Capcom Marks Resident Evil’s 30th Anniversary With Promise of More to Come
Capcom’s Resident Evil series turned 30 on 22 March 2026, and series executive producer Jun Takeuchi marked the occasion with a personal letter to fans — thanking players for the franchise’s 30-year run and the recent launch of Resident Evil Requiem, which has now reached more than six million players worldwide.
The message arrived exactly three decades after the original Resident Evil launched on PlayStation on 22nd March 1996, founding the survival horror genre that Capcom would build into a 150-million-unit franchise over 30 years.
Jun Takeuchi’s Letter to Fans — What Capcom Said
Takeuchi addressed “all the fans who have supported us along the way since the release of our first game on 22nd March, 1996 — exactly thirty years ago today.” The letter, published via Capcom’s official Resident Evil channels, is reflective and direct in acknowledging the franchise’s community. It does not announce a new title.
Takeuchi’s letter also directly referenced Resident Evil Requiem’s setting: “With the return to Raccoon City, the place where it all began, we combined the two hearts of the series — horror and action — and packed them both into one title.” The mention of Raccoon City, the location at the centre of the original 1996 game, ties the anniversary milestone directly to the franchise’s most recent release.
A 30-Year Milestone in Survival Horror
The original Resident Evil, released in 1996, established survival horror as a commercial and creative force. Over three decades the franchise expanded across mainline entries, remakes, spin-offs, and live-action adaptations, accumulating more than 150 million units sold as of Capcom’s most recent reported figures (December 2024). Resident Evil Requiem, released in February 2026 and already played by more than six million people worldwide, is the franchise’s most recent mainline entry — Takeuchi’s anniversary letter arrives within weeks of that launch, a rare moment where a milestone message meets a live release.
“Even More Wonderful Experiences” — And No Timeline
The precise phrase Takeuchi used is “even more wonderful experiences are coming.” There is no game title attached, no release window, no platform. Capcom has given no indication of what form the next Resident Evil project takes — a new mainline entry, another remake following the pattern of Resident Evil 2, 3, and 4, or a spin-off continuing from Requiem. The company rarely pre-announces projects outside of dedicated showcase events, and none are currently confirmed for 2026.

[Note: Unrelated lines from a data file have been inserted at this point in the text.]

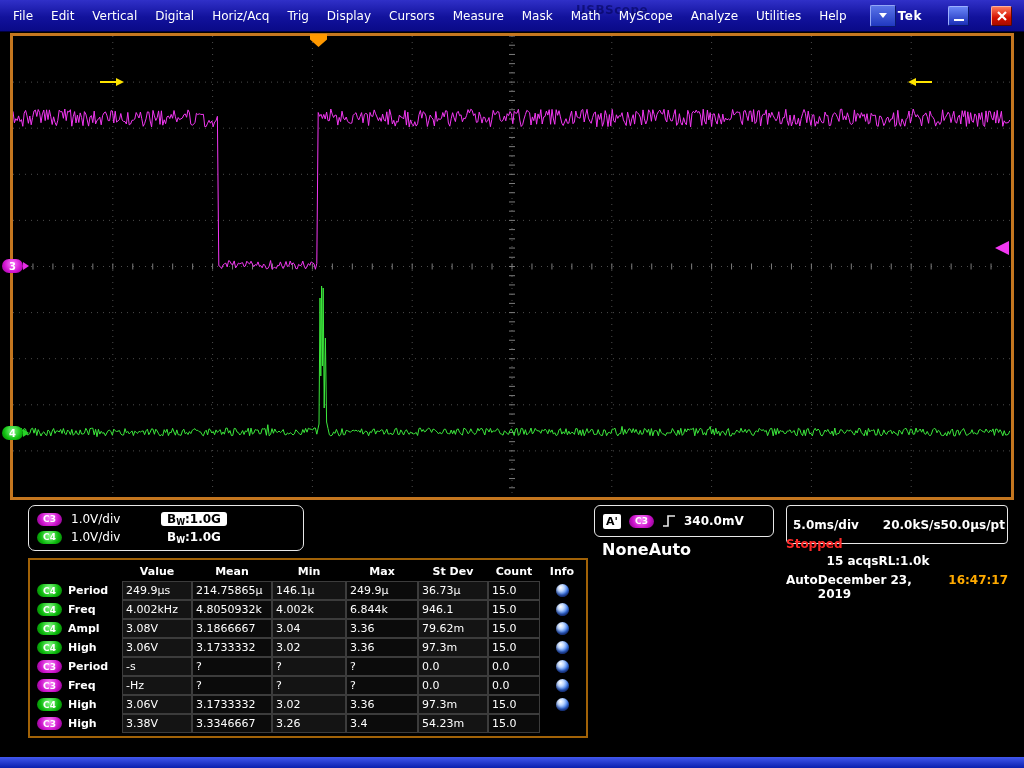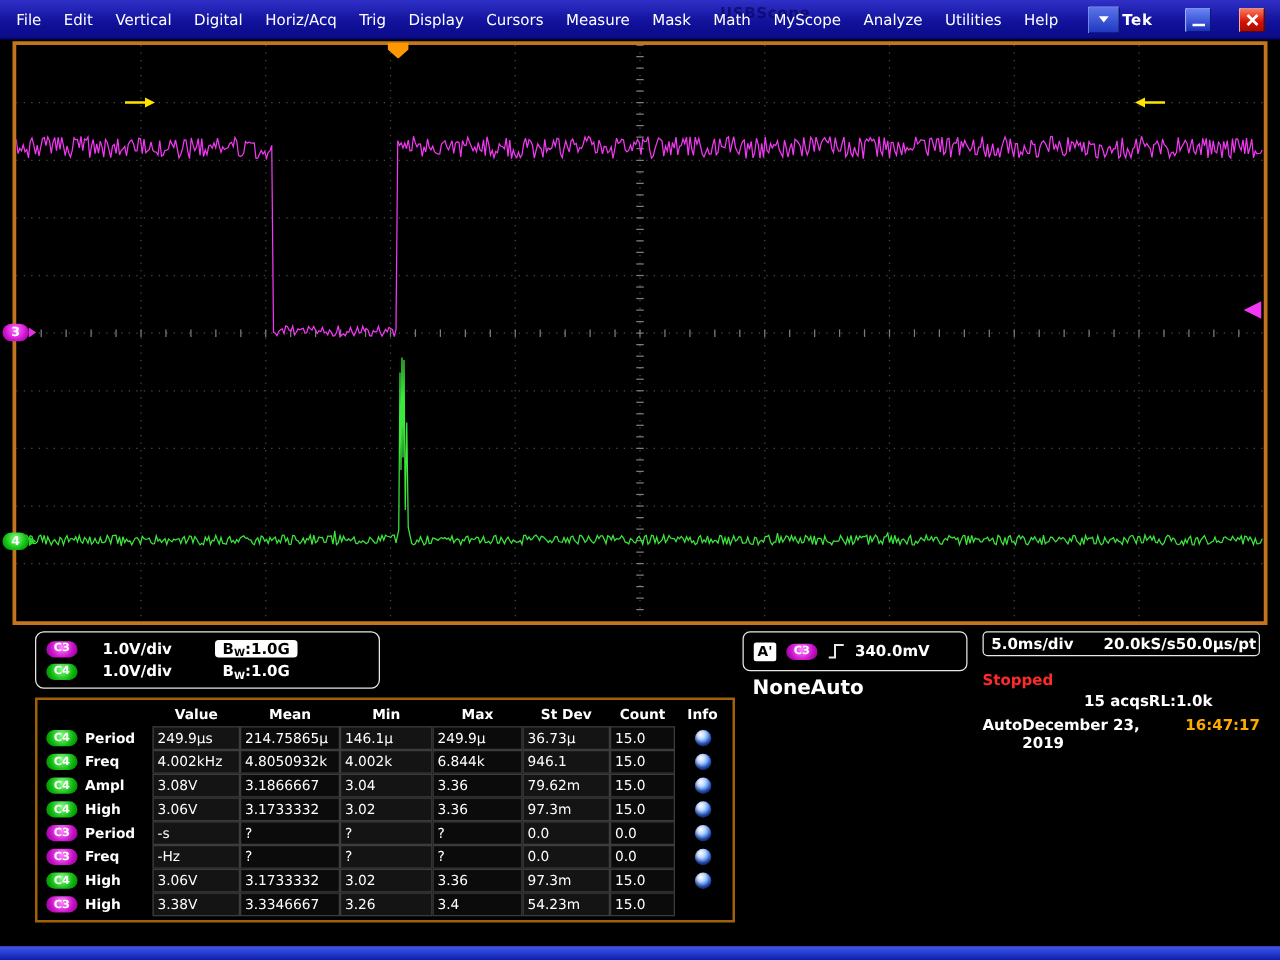--- a/index.html
+++ b/index.html
@@ -54,7 +54,7 @@
   .vpanel{left:28px;top:505px;width:276px;height:46px;padding:4px 8px;
     display:flex;flex-direction:column;justify-content:space-around}
   .vrow{display:flex;align-items:center;height:18px}
-  .vscale{font-size:12px;font-weight:bold;margin-left:20px;width:64px}
+  .vscale{font-size:12px;font-weight:normal;margin-left:9px;width:64px}
   .bw{margin-left:26px;font-size:12px;font-weight:bold;padding:0 6px;border-radius:3px;
     display:flex;align-items:baseline;color:#fff}
   .bw sub{font-size:8px;transform:translateY(2px)}

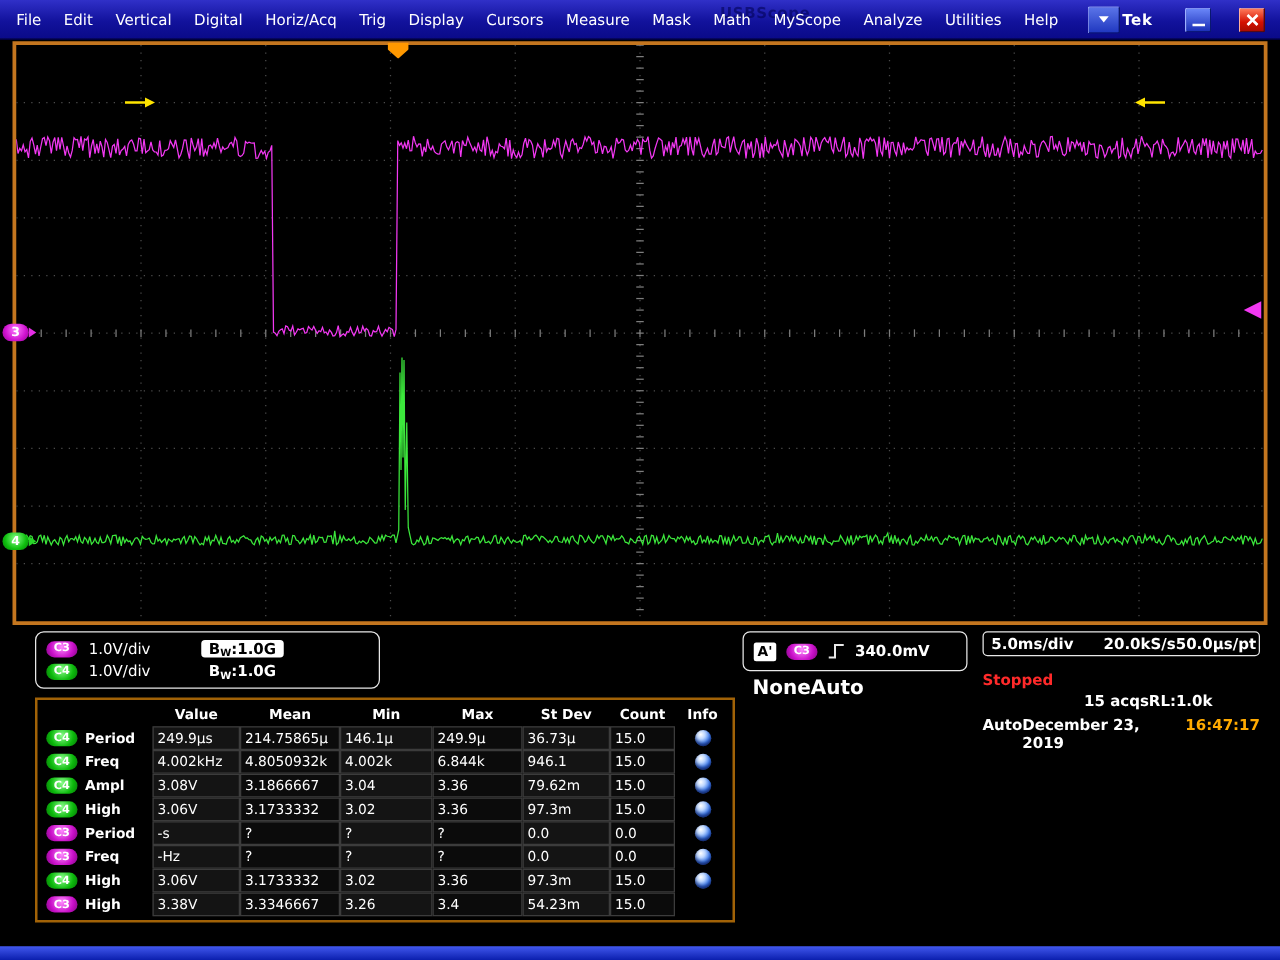--- a/index.html
+++ b/index.html
@@ -68,7 +68,7 @@
   .trig-sub{position:absolute;left:594px;top:540px;width:180px;display:flex;
     justify-content:flex-start;padding:0 8px;color:#fff;font-weight:bold;font-size:16px}
 
-  .hbox{left:786px;top:505px;width:222px;height:20px;border-radius:4px;
+  .hbox{left:786px;top:505px;width:222px;height:39px;border-radius:4px;
     display:flex;align-items:center;padding:0 6px;font-weight:bold;font-size:12px}
   .hb{white-space:nowrap}
   .sr{margin-left:24px}

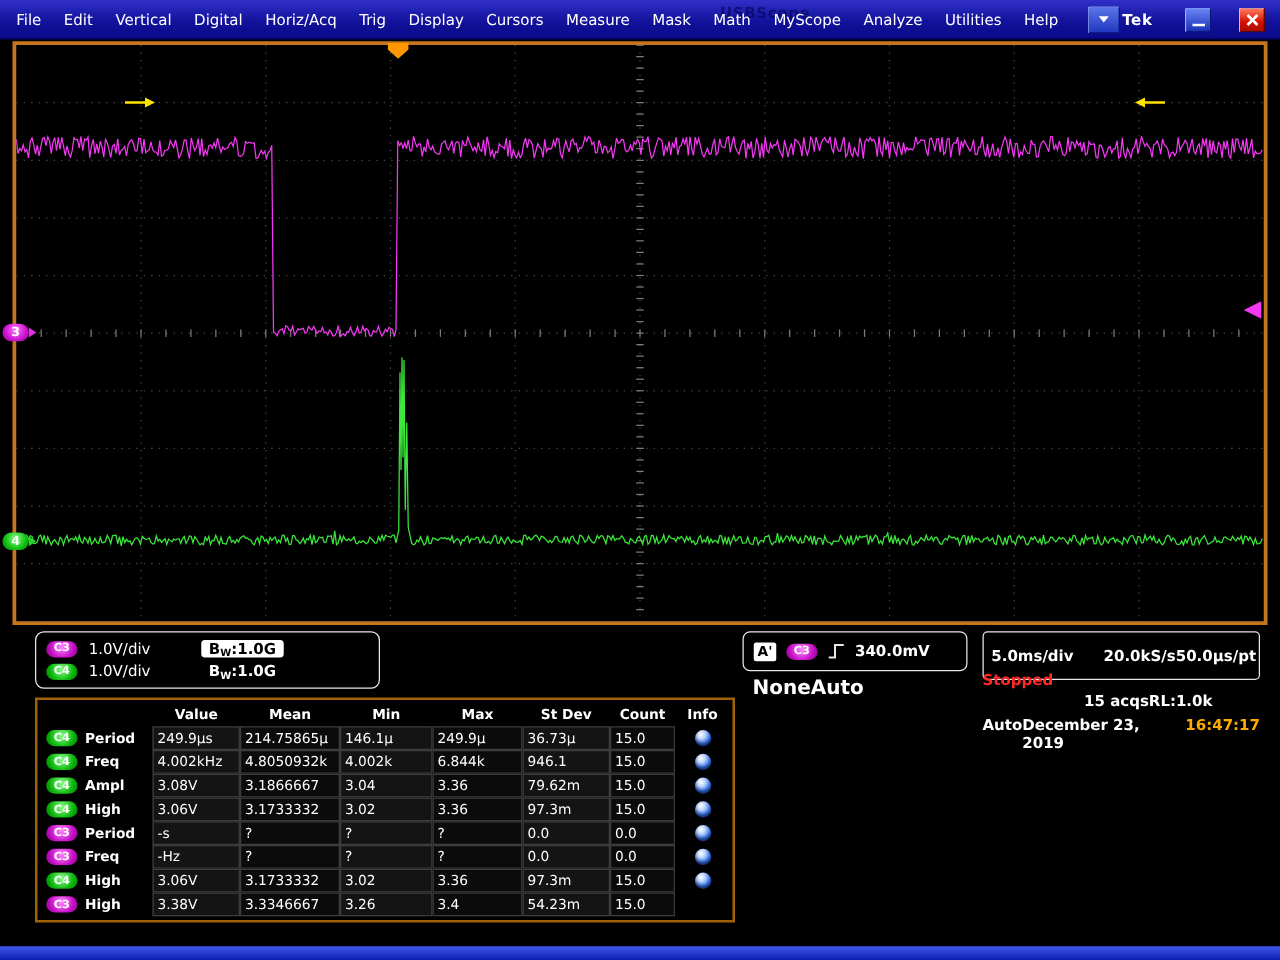--- a/index.html
+++ b/index.html
@@ -75,7 +75,7 @@
   .res{margin-left:auto}
   .acq-status{position:absolute;left:786px;top:537px;width:222px;color:#fff;font-size:12px}
   .stopped{color:#ff2a2a;font-weight:bold}
-  .acq-row{display:flex;justify-content:flex-end;padding-right:38px;margin-top:3px;font-weight:bold}
+  .acq-row{display:flex;justify-content:center;padding-right:38px;margin-top:3px;font-weight:bold}
   .date-row{display:flex;justify-content:space-between;margin-top:5px;font-weight:bold}
   .date-row .time{color:#ffaa00}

What This Means for Players Waiting on the Next Entry
What Capcom confirmed on the 30th anniversary:
– The Resident Evil franchise has now turned 30 (22 March 1996–2026)
– Resident Evil Requiem has exceeded six million players worldwide
– A story expansion for Requiem is in development, set to “delve deeper into the world of Requiem”
– More games are coming (“even more wonderful experiences”) — no title, date, or platform specified
What Capcom did not confirm:
– A new mainline game title
– A release window for any future entry
– A dedicated showcase or announcement event
The practical read is this: from the executive producer responsible for overseeing a franchise that has sold more than 150 million copies, the pledge that more is coming carries more weight than a generic press statement. The franchise spent years in genuine creative uncertainty between Resident Evil 6 in 2012 and the series-defining Resident Evil 7: Biohazard in 2017. A direct commitment from the series’ executive producer, issued on the franchise’s 30th birthday, is a meaningful signal — even without a date.
Resident Evil has built a strong following across Southeast Asia — Malaysia, Indonesia, Thailand, and the Philippines are among Capcom’s most active PC and PlayStation markets in the region, where each mainline entry and remake has charted consistently. The franchise’s recent multiplatform pattern — PC, PlayStation 5, Xbox Series X|S, and Nintendo Switch 2 for Requiem — makes it reasonable to expect any future release follows the same wide distribution.
What the Franchise Looks Like From Here
Nothing about a next game is confirmed. That is the honest position after Takeuchi’s letter. What it does confirm is intent: the team behind the franchise is using the 30-year mark to signal continued investment, not to close a chapter.
What is confirmed: Capcom has announced a story expansion for Resident Evil Requiem that will “delve deeper into the world of Requiem”, though no release date or scope has been provided. Beyond that, the wait for a new mainline announcement continues.
Capcom’s pattern has been to announce new Resident Evil titles through dedicated showcase events, most of which have been unscheduled surprises rather than pre-announced press calendars. The wait for specifics continues, but Takeuchi’s message makes clear the franchise has more to say — the question is when Capcom decides to say it.